The presence or absence of anti-matter remains one of the biggest mysteries of science. Matter and anti-matter are identical, except for charge. At the time of the Big Bang, both are supposed to have been formed in equal amounts; but as we can see now, our world is built of matter. To know, why nature dumped anti-matter needs detailed research, and that’s why we have this amount of data and pending research.
Back in March, Physicists Andrew Cleland and Jon Martinis from the University of California at Santa Barbara and their colleagues designed a thin disk, 40 µm in length and consisting of around a trillion atoms; operating at a frequency of 7 billion vibrations per second. This is the first time this feat has been achieved and it could shed light on the mysterious boundaries between the classical and quantum worlds.
Two teams: 1. George Barbastathis, MIT and the University of Singapore report the cloaking of 2D mm-sized objects; 2. Shuang Zhang and team at the University of Birmingham, Imperial College and the Technical University of Denmark have managed to cloak mm-sized 3D objects. Both the cloaks use natural calcite crystals.
These guys wouldn’t even leave something as holy as the proton.An international team led by Randolf Pohl at the Max Planck Institute for Quantum Optics discovered that the proton is about 4% smaller than previously thought. And well 4% is a huge margin as far as the atomic world is considered….

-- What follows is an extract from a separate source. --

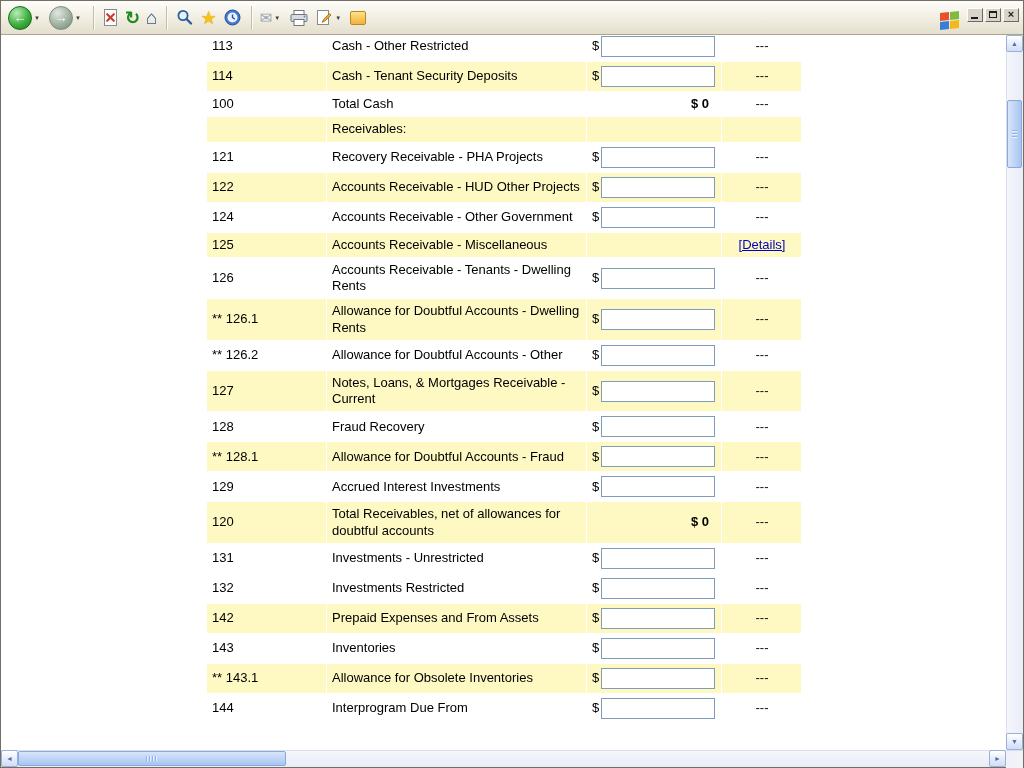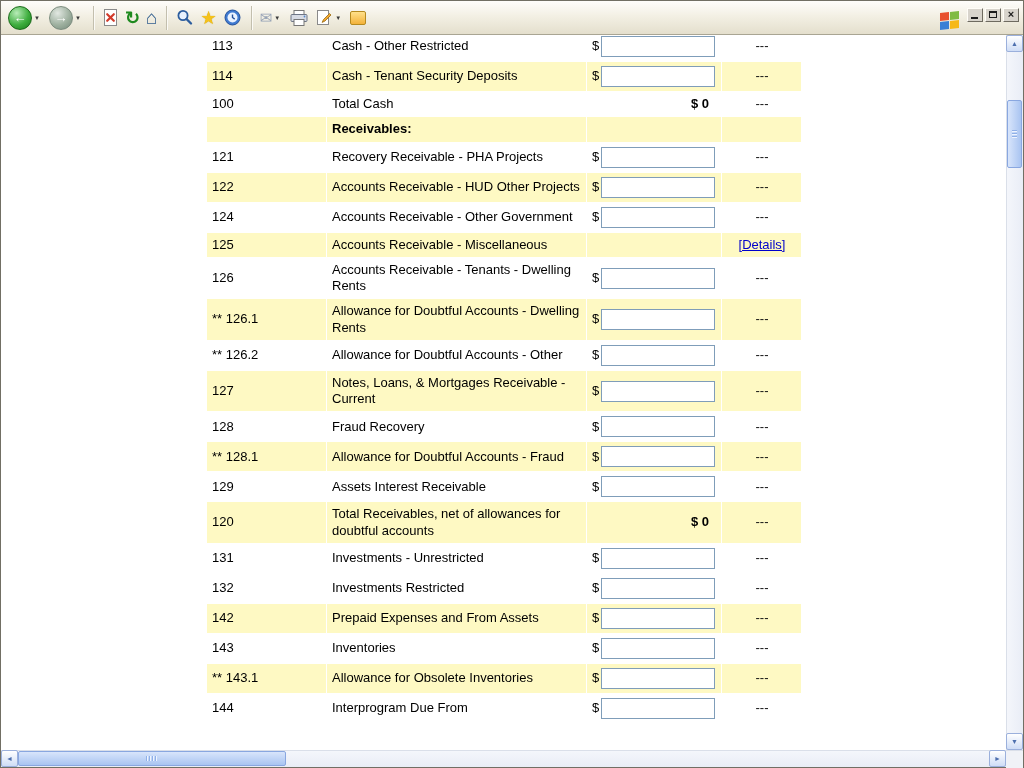"Receivables:" tr.section .c-desc { font-weight: bold -> normal }
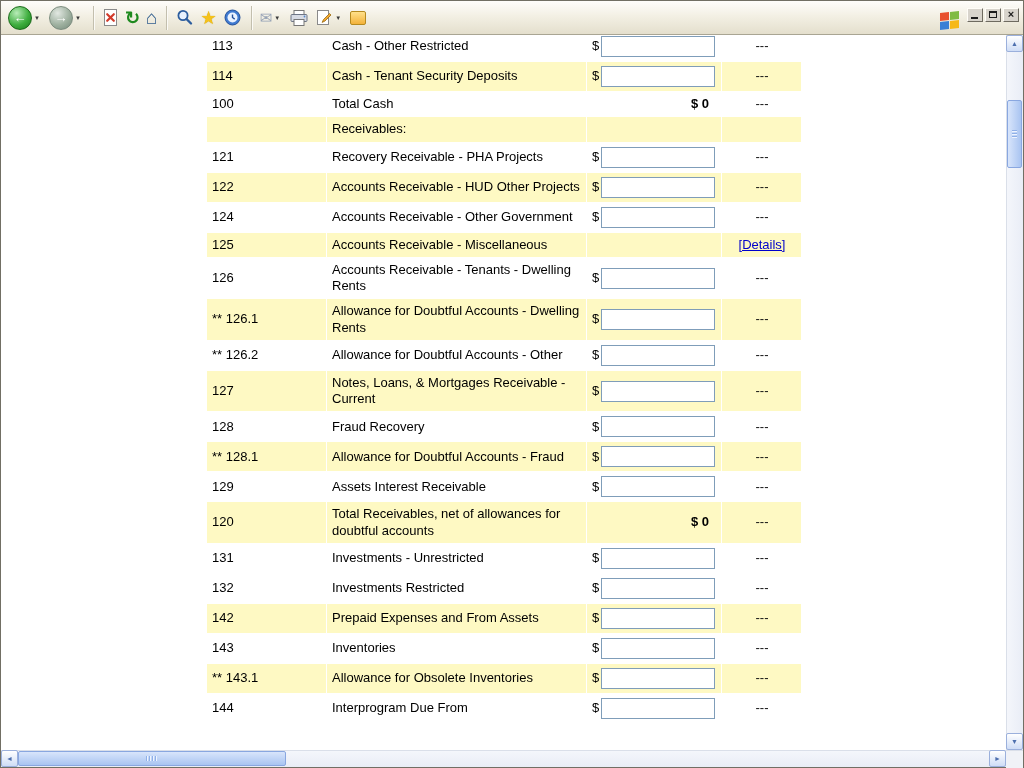"Assets Interest Receivable" td.c-desc { text: Assets Interest Receivable -> Accrued Interest Investments }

I don’t know how, but this will someday increase efficiency of solar cells. Good News!!
Again two teams: one led by Tony Kent at the University of Nottingham in the UK and the other by Ivan Grudinin at Caltech. One of the devices emits sound at about 400 GHz while the other operates in the megahertz range. As sound penetrates most materials, the lasers could be used to obtain 3D images of tiny nanostructures.

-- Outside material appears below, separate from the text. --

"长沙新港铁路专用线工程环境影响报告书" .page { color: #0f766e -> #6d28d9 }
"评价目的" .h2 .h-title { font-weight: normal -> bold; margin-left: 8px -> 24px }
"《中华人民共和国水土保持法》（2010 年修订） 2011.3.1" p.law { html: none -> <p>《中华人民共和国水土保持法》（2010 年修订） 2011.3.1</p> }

Any Star Wars fans here, or in that matter, any sci-fi fans too will do. Nasser Peyghambarian at the University of Arizona and Nitto Denko Technical Corporation have taken a big step towards making such real-time, dynamic holograms a reality by inventing a photorefractive polymer screen that reacts very quickly to laser light.
This is where I would like to leave you, with a promise that the next year might be even better.
*tried to keep it as simple as possible…!
**I might have missed some, no worries you could bring’em to notice downstairs!!